Mayer: Das ist richtig. Ich denke, dass die Deutsche Bank große Schwierigkeiten haben würde, aus eigener Kraft wieder auf die Beine zu kommen. Ihr Geschäftsmodell ist, ein Dienstleister zu sein für die deutsche Industrie. So wurde sie gegründet 1870. Das ist ihre Bestimmung und dazu muss sie global tätig sein. Deshalb denke ich, dass die Deutsche Bank weniger jetzt einen Partner im Euro-Raum suchen sollte, sondern dass sie sich einen globalen Partner suchen sollte. Hier, denke ich, sollte man sich daran zurückerinnern, dass vor der Finanzkrise es mal Gespräche gab zwischen Deutscher Bank und City Group, ob es nicht möglich wäre, hier zusammenzugehen und eine große globale Investmentbank zu gründen. Diese Gespräche, die fielen durch, weil es damals bei der Deutschen Bank hieß, das wäre kein Merge of Equals.

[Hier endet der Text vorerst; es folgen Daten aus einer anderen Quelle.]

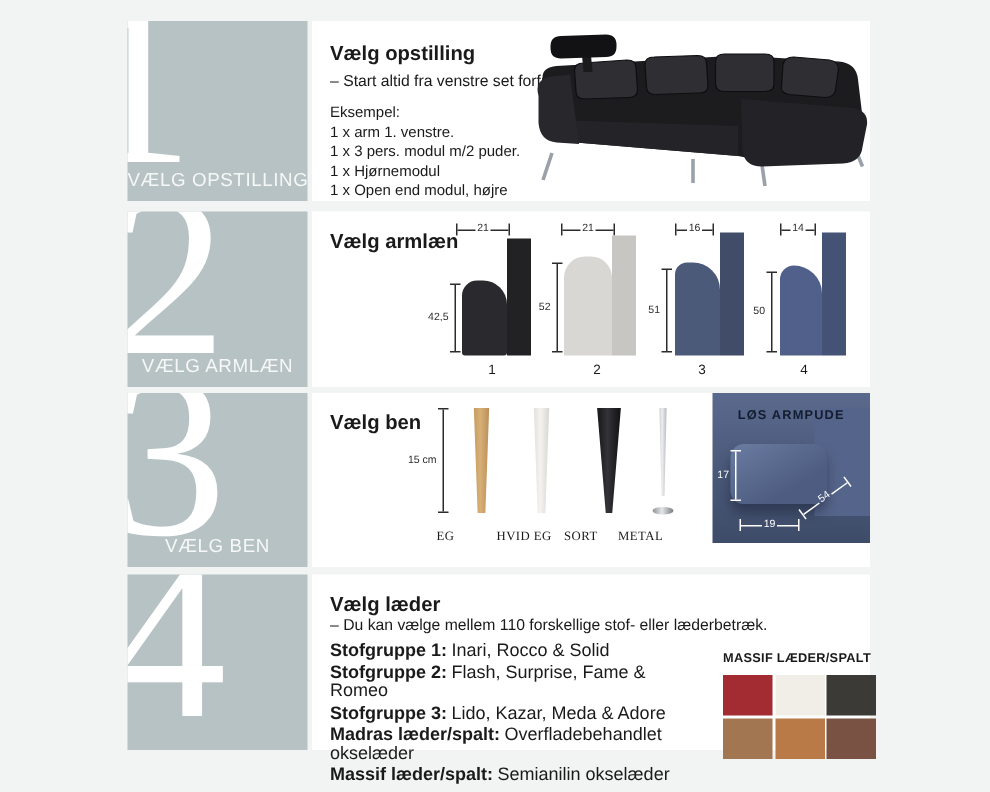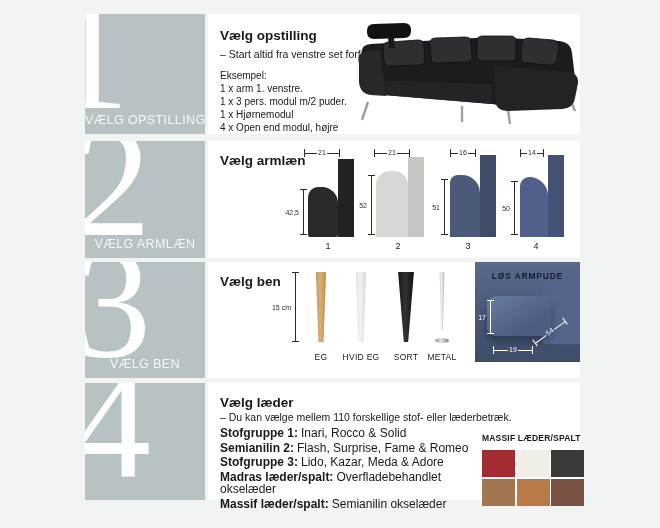"4 x Open end modul," div.ex-line { text: 4 -> 1 }
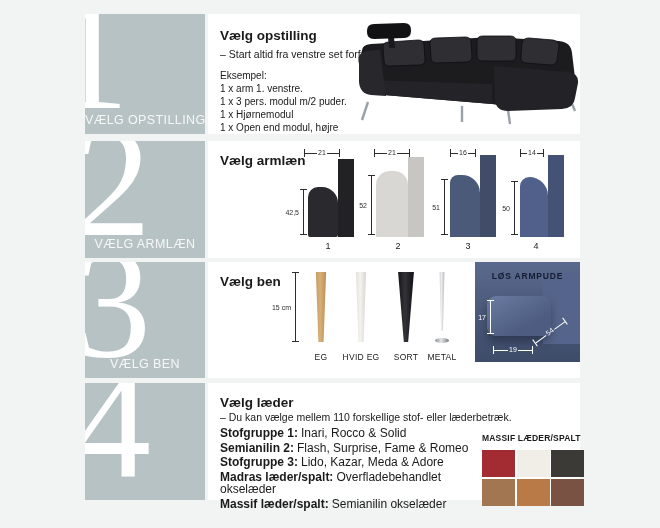"EG" .leg-label { font-family: none -> Liberation Serif, serif; text-align: center -> none }
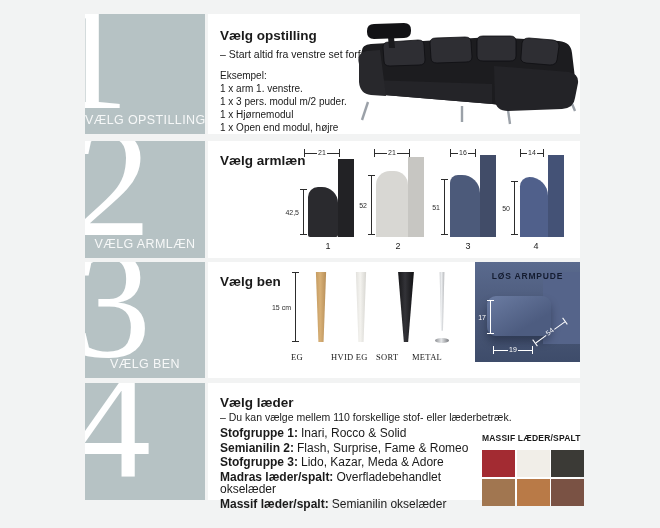"Semianilin 2:" b { text: Semianilin -> Stofgruppe }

Inzwischen glaube ich, dass man bei der Deutschen Bank etwas bescheidener geworden ist, und ich könnte mir vorstellen, dass es mit einer amerikanischen Investment-Bank zusammen schon Sinn machen würde, die Deutsche Bank ein europäisches Geschäft im Investment-Banking. Damit meine ich, in erster Linie als Dienstleister für europäische Industrieunternehmen sich neu aufzustellen. Wenn man sich umschaut, könnte man darauf kommen, dass Goldman Sachs ein ganz guter Partner wäre. Goldman möchte in das Geschäft mit Privatkunden einsteigen und hat jetzt eine eigene Privatkunden-Bank gegründet. Goldman ist daran interessiert, in einer sogenannten globalen Transaktionsbank. Das ist eine Bank für große Unternehmen, die deren Kassegeschäft managt. Da gäbe es Komplementaritäten und die Deutsche Bank hätte mit so einer Bank oder vielleicht sogar mit der Bank, mit Goldman Sachs, einen sehr starken globalen Partner.
Äußerungen unserer Gesprächspartner geben deren eigene Auffassungen wieder. Der Deutschlandfunk macht sich Äußerungen seiner Gesprächspartner in Interviews und Diskussionen nicht zu eigen.